2014-12-11: China is far behind developed nations when it comes to smoking. Turns out, the government makes 7% of its revenue from tobacco, so little incentive to make the population healthier.
2017-06-25: The $10K life

Cigarette companies make about $10K for every 1M cigarettes purchased. Since there is 1 death for every 1M cigarettes sold (or smoked), a tobacco manufacturer will make about $10K for every death caused by their products. The value of a human life to a cigarette manufacturer is therefore about $10K

2018-04-20: Smoking decline

From the 1920s to the 1980s, the United States was the most smoking country in the developed world. In the 1960s, consumption peaked over 10 a day, per capita. But now it’s near the bottom of the chart—only Britain smokes less, among rich western countries.


2019-06-19: Corporate absolution

Philip Morris is pivoting to smoke-free cigarettes, because “society expects us to act responsibly, and we are doing just that by designing a smoke-free future”. Also, KFC “promises not to let vegans down” with their new meatless chicken-like nuggets. They’ll have to compete with factory-farming mega-conglomerate Tyson Foods, who are coming out with their own vegetarian chicken option. If evil companies want to do good, you should let them. If they have a line of retreat, they won’t fight so hard against change. If Tyson Foods wants to use its lobbyists to support meat substitutes instead of sabotaging them, that’s good for everybody. If they want to use their research budget to push plant-based meats forward, so much the better. After companies have started doing evil, we might want to break our previous precommitment and switch to “let evil companies avoid punishment if they stop doing evil”. And after companies have stopped doing evil, we might want (if only for the sake of our own sense of justice) to break both of our previous precommitments and go with “punish them after all”. What is the right action? I’m not sure, but I lean toward “buy the meatless chicken from KFC”, for a few reasons.

2023-08-31: An update on smoking in Europe. Switzerland is still at 25.5%.

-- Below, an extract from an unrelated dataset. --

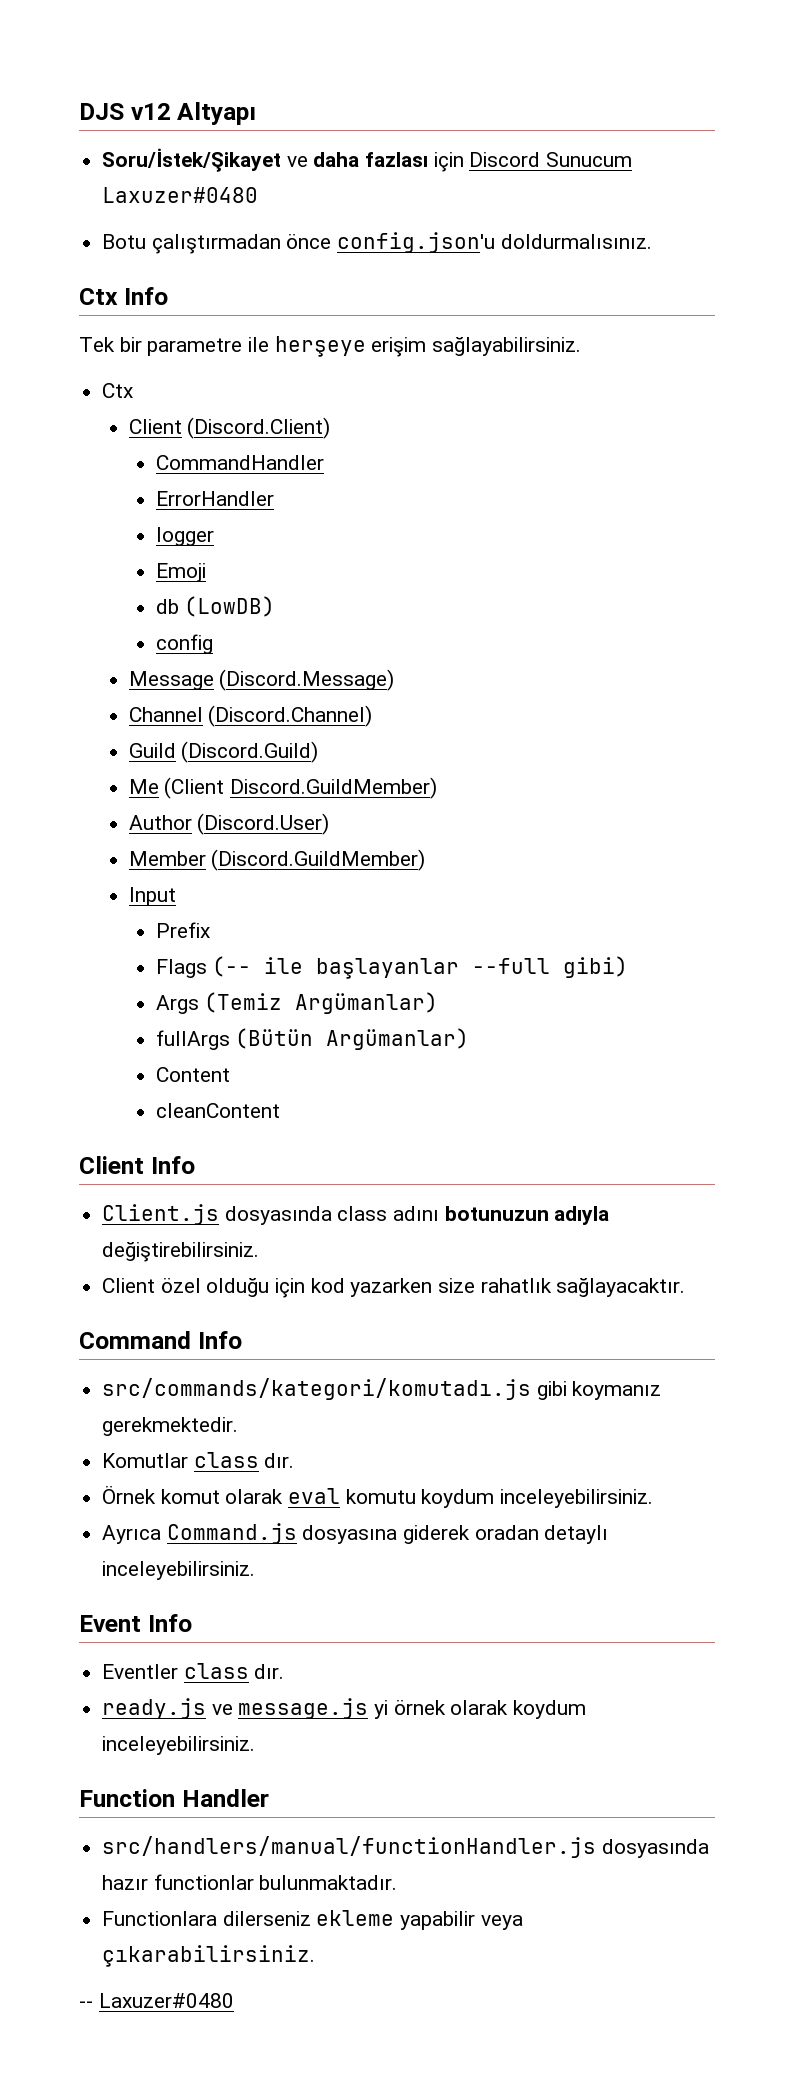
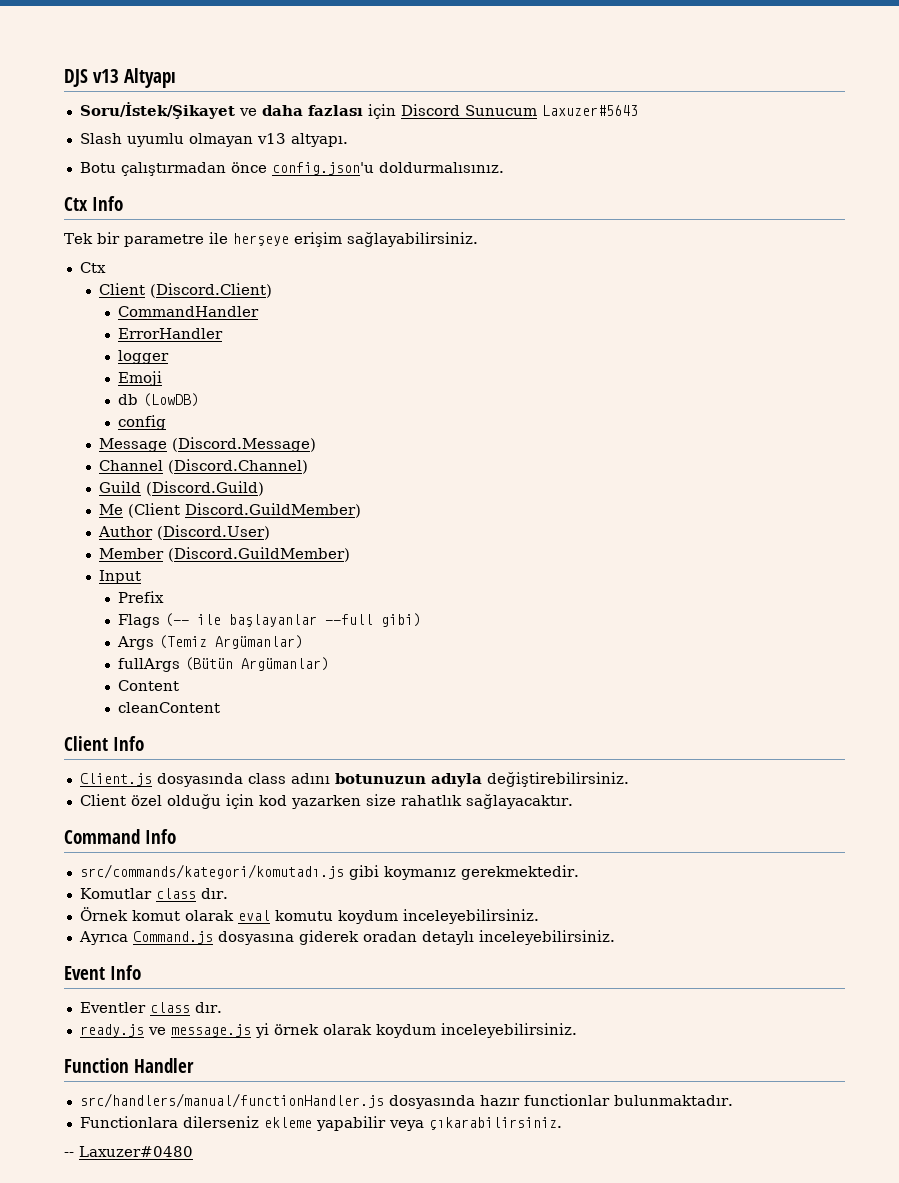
[130,103,171,120] v12 -> [93,69,120,83] v13
[102,187,259,203] Laxuzer#0480 -> [541,105,638,116] [79,133,348,147] Laxuzer#5643 // Slash uyumlu olmayan v13 altyapı.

The overall smoking rate in Germany was 34% in July 2023. In March 2020, the rate was 26.5%. The smoking rate for US adults in 2021 dropped to 11.5%.

Kevin Murphy profile

“Kevin answers, I explain, he starts talking me through it. On the whole, I had done quite well. But before long Kevin mentions a few subtle aspects of the problem that I hadn’t seen. As we talk, I’m thinking, ‘Good old Kevin.’ I imagine him sitting at his kitchen table, pencil in hand, scribbling equations on a napkin. He’s dropped everything to help me with my problem, and in 10 minutes he’s explaining aspects of it to me that I would never have seen. Then I hear a splash, and a squeal, then another splash, and it dawns on me: There’s no pencil, no paper. Kevin’s holding the phone to his left ear with his shoulder while he’s giving his kid a bath. Kevin is far and away the smartest guy in the field. Often, the better you get to know these guys, the less ingenious they seem. It’s just the opposite with Kevin. Not only is he widely regarded as the smartest economist on earth, but he can also fix your refrigerator.”

the smartest economist

3 ka BP Wealth of Nations?

We assemble a dataset on technology adoption in 3 ka BP, 2 ka BP, and 0.5 ka BP for the predecessors to today’s nation states. We find that this very old history of technology adoption is surprisingly significant for today’s national development outcomes. Although our strongest results are for 0.5 ka BP, we find that even technology as old as 3 ka BP is associated with today’s outcomes in some plausible specifications.